##### Source information #####
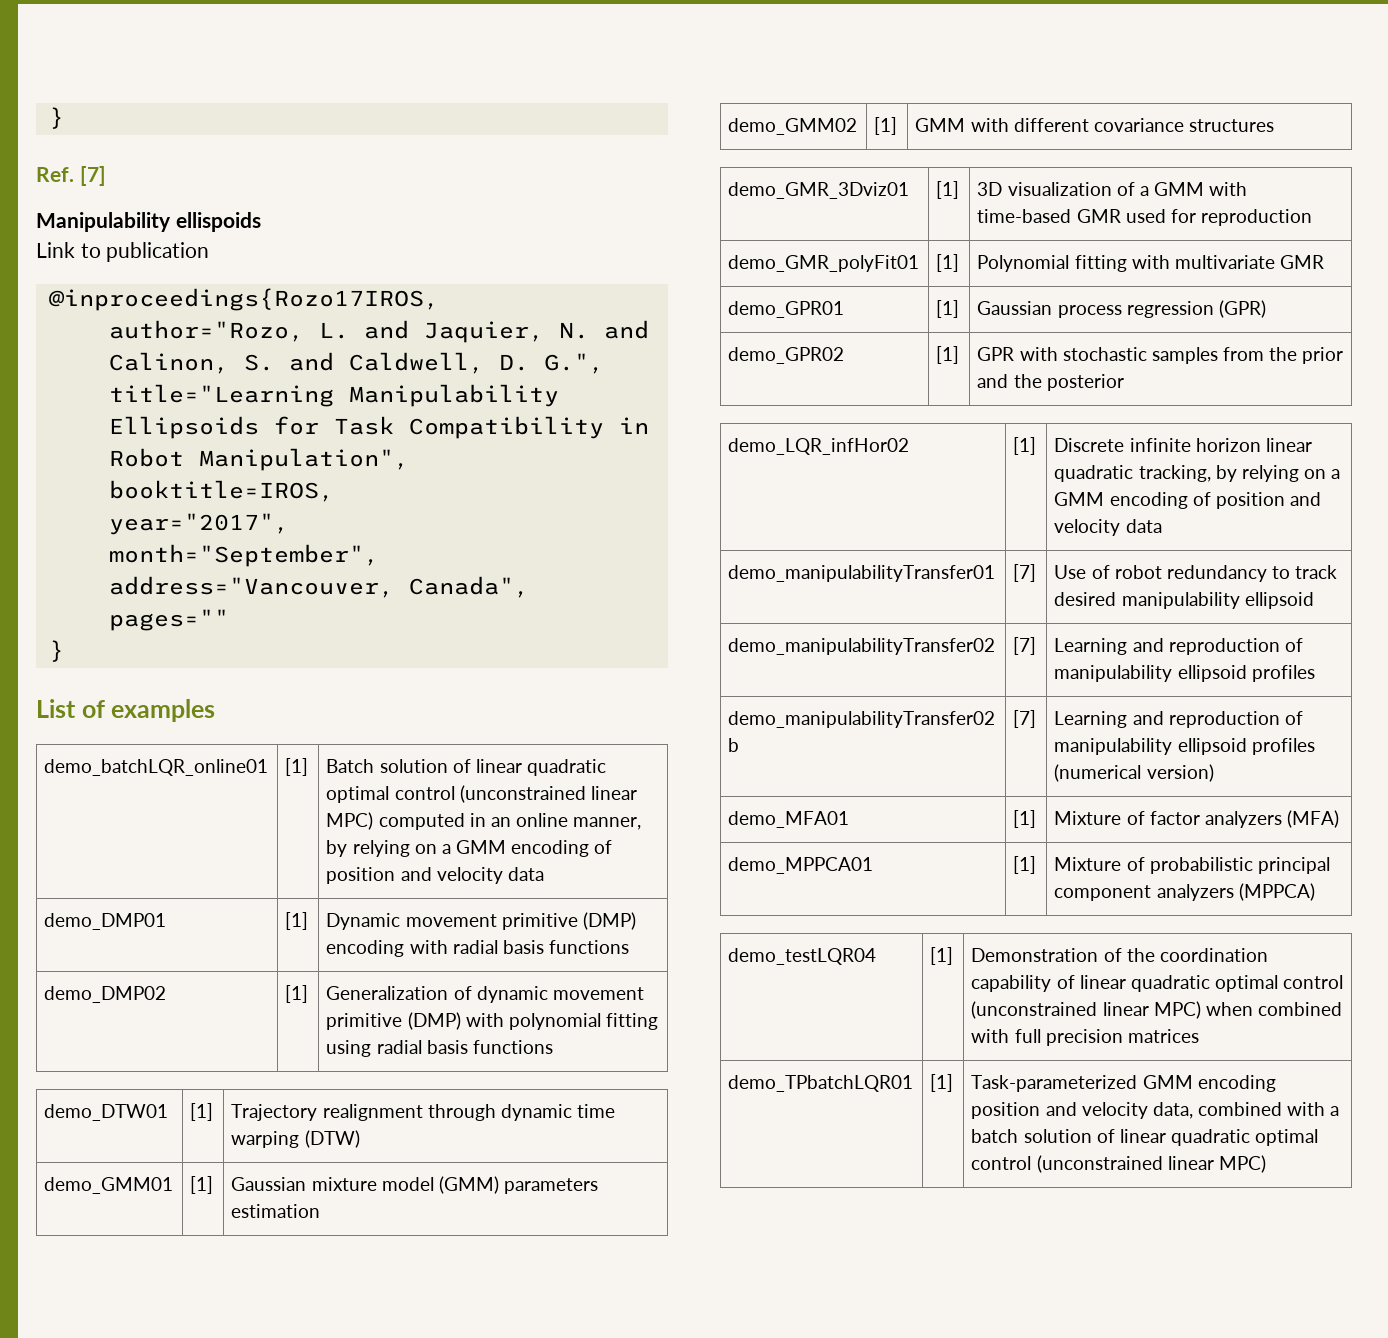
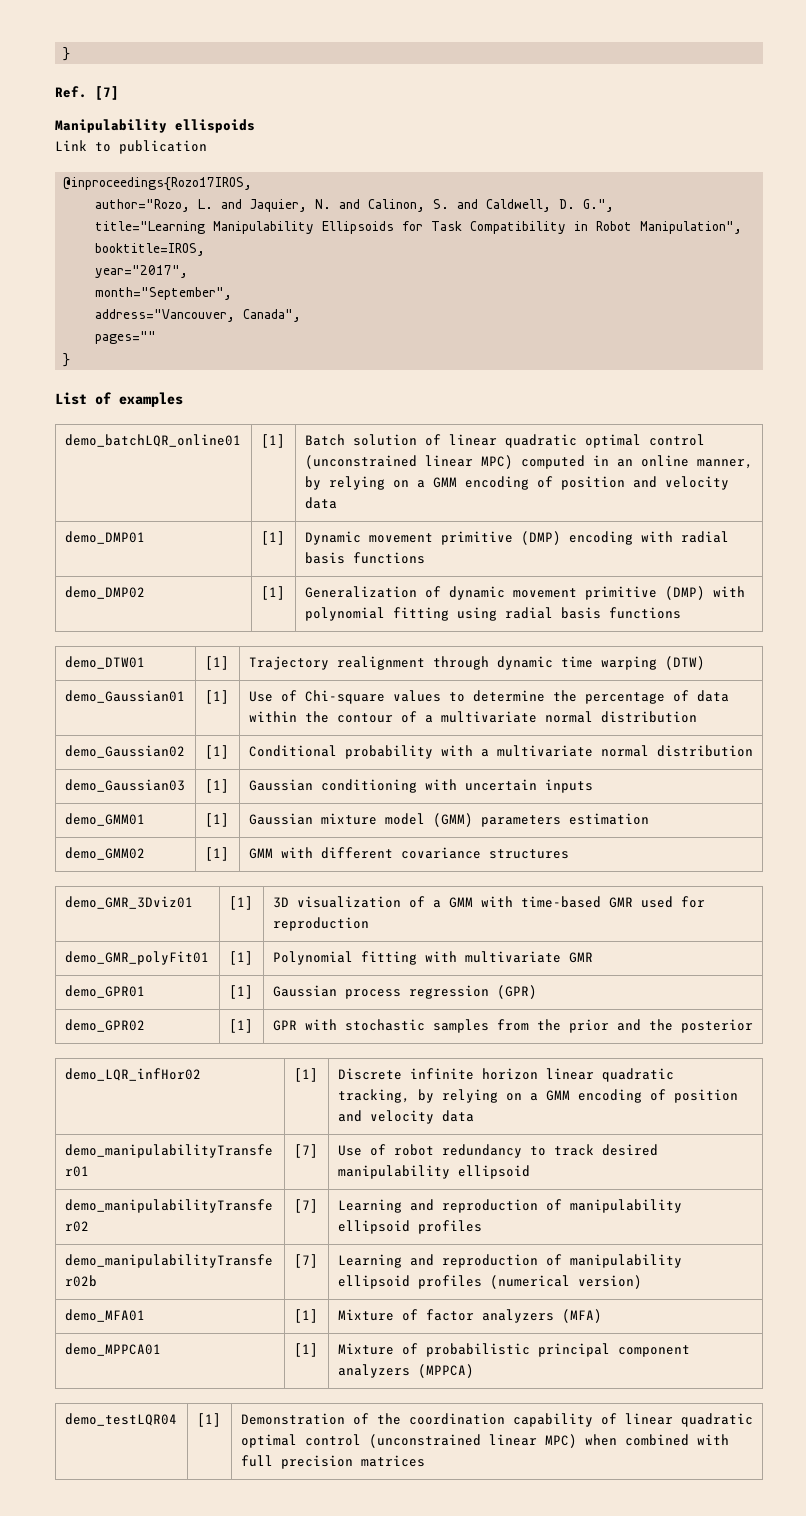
(360, 1139) none -> [64,690,185,703] [204,690,229,704] [248,690,729,704] [248,711,697,723] [64,745,185,758] [204,745,229,759] [248,745,753,759] [64,779,185,792] [204,779,229,793] [248,779,593,793] // demo_Gaussian01 | [1] | Use of Chi-square values to determine the percentage of data within the contour of a multivariate normal distribution // demo_Gaussian02 | [1] | Conditional probability with a multivariate normal distribution // demo_Gaussian03 | [1] | Gaussian conditioning with uncertain inputs
[728,1075,914,1092] [930,1074,954,1092] [971,1075,1276,1092] [971,1102,1340,1119] [971,1129,1319,1146] [971,1155,1266,1173] // demo_TPbatchLQR01 | [1] | Task-parameterized GMM encoding position and velocity data, combined with a batch solution of linear quadratic optimal control (unconstrained linear MPC) -> (425, 1461) none

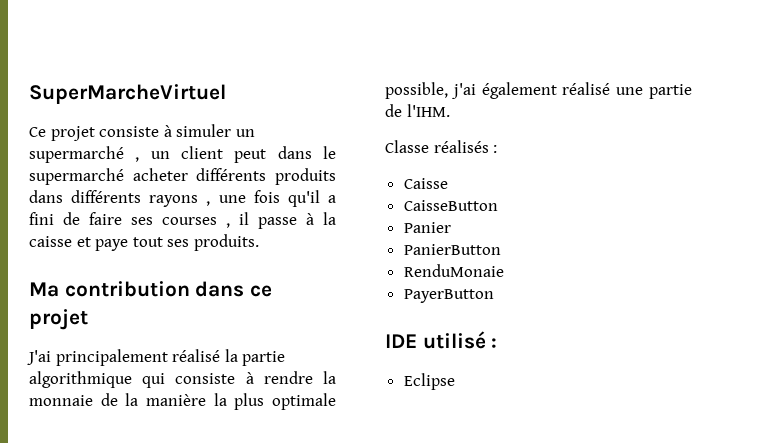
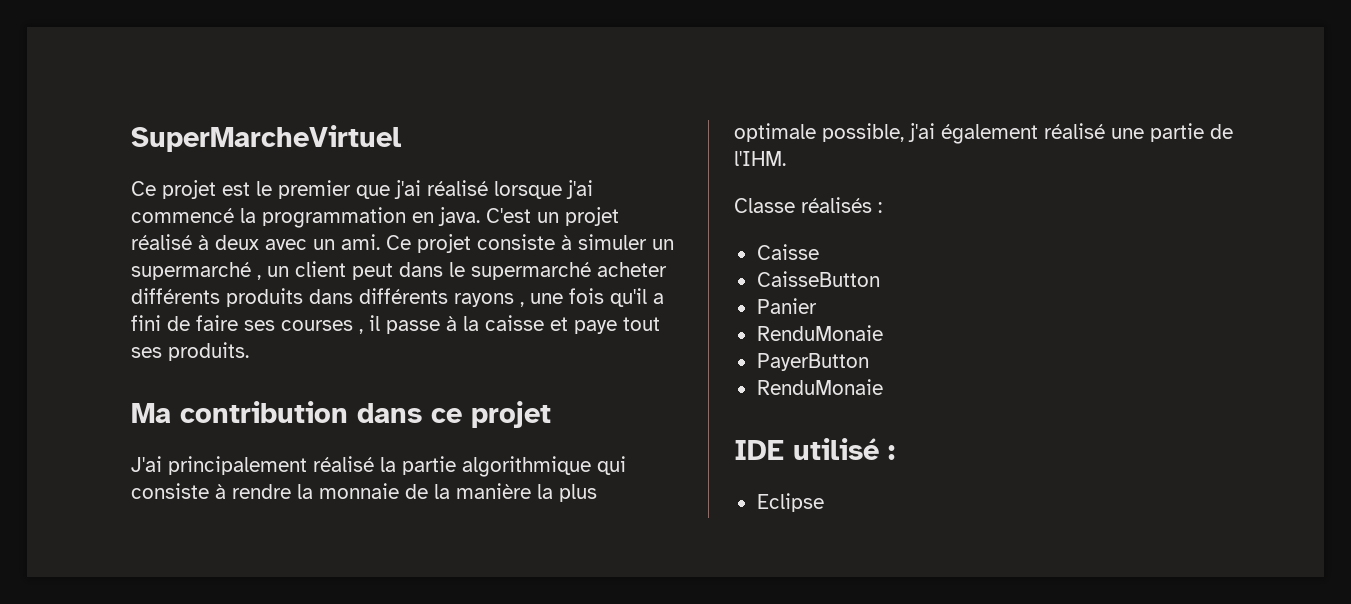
(95, 133) none -> [222,180,593,199] [131,207,619,228] [131,234,471,253] est le premier que j'ai réalisé lorsque j'ai commencé la programmation en java. C'est un projet réalisé à deux avec un ami. Ce projet
[403,244,501,255] // PanierButton -> (817, 306) none
(494, 296) none -> [756,379,883,395] // RenduMonaie

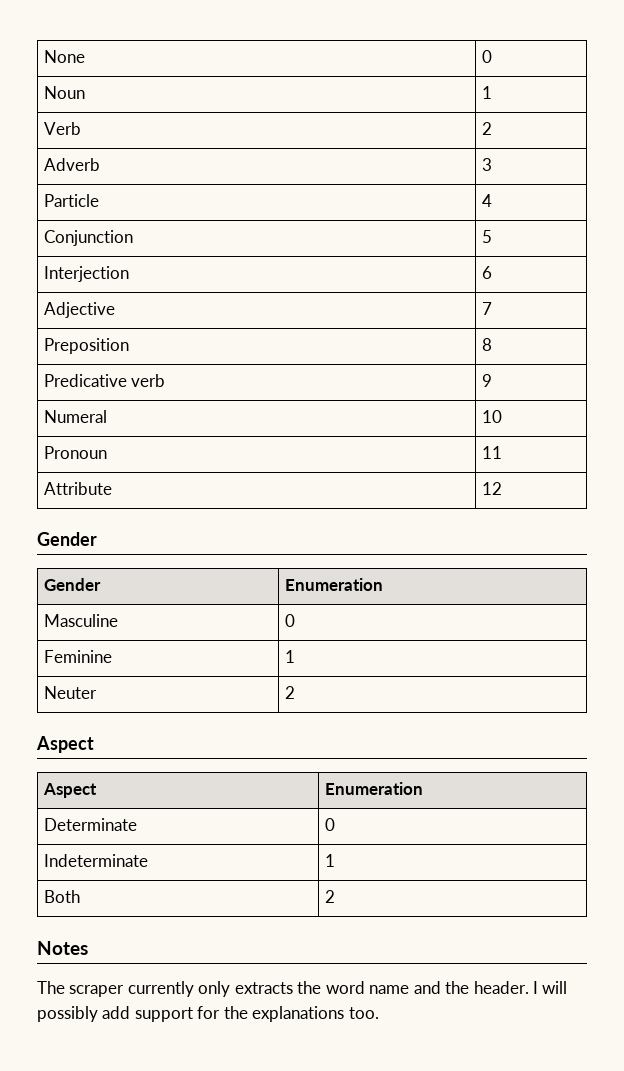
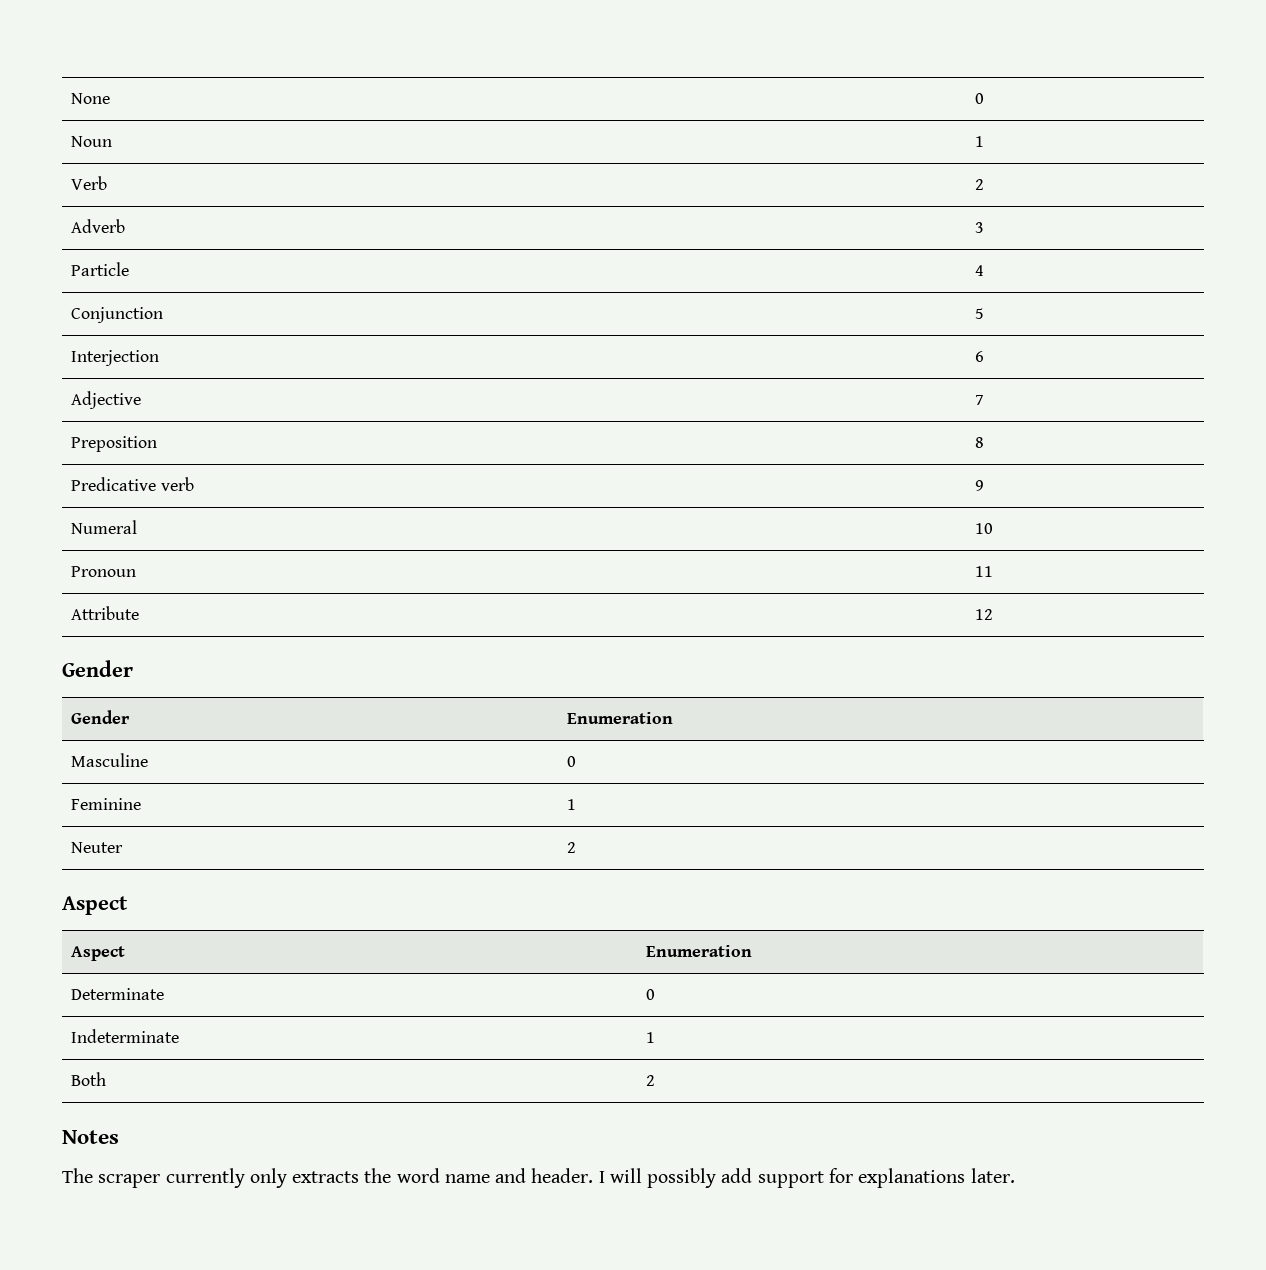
[445,981,470,994] the -> (527, 1175) none
[223,1006,379,1022] the explanations too. -> [858,1168,1015,1188] explanations later.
#####
> _What this task involves_
Type out the entries again without a single change, and leave the pictures out.

> _Reply to the task_
(360, 1139) none -> [64,690,185,703] [204,690,229,704] [248,690,729,704] [248,711,697,723] [64,745,185,758] [204,745,229,759] [248,745,753,759] [64,779,185,792] [204,779,229,793] [248,779,593,793] // demo_Gaussian01 | [1] | Use of Chi-square values to determine the percentage of data within the contour of a multivariate normal distribution // demo_Gaussian02 | [1] | Conditional probability with a multivariate normal distribution // demo_Gaussian03 | [1] | Gaussian conditioning with uncertain inputs
[728,1075,914,1092] [930,1074,954,1092] [971,1075,1276,1092] [971,1102,1340,1119] [971,1129,1319,1146] [971,1155,1266,1173] // demo_TPbatchLQR01 | [1] | Task-parameterized GMM encoding position and velocity data, combined with a batch solution of linear quadratic optimal control (unconstrained linear MPC) -> (425, 1461) none

(95, 133) none -> [222,180,593,199] [131,207,619,228] [131,234,471,253] est le premier que j'ai réalisé lorsque j'ai commencé la programmation en java. C'est un projet réalisé à deux avec un ami. Ce projet
[403,244,501,255] // PanierButton -> (817, 306) none
(494, 296) none -> [756,379,883,395] // RenduMonaie

[445,981,470,994] the -> (527, 1175) none
[223,1006,379,1022] the explanations too. -> [858,1168,1015,1188] explanations later.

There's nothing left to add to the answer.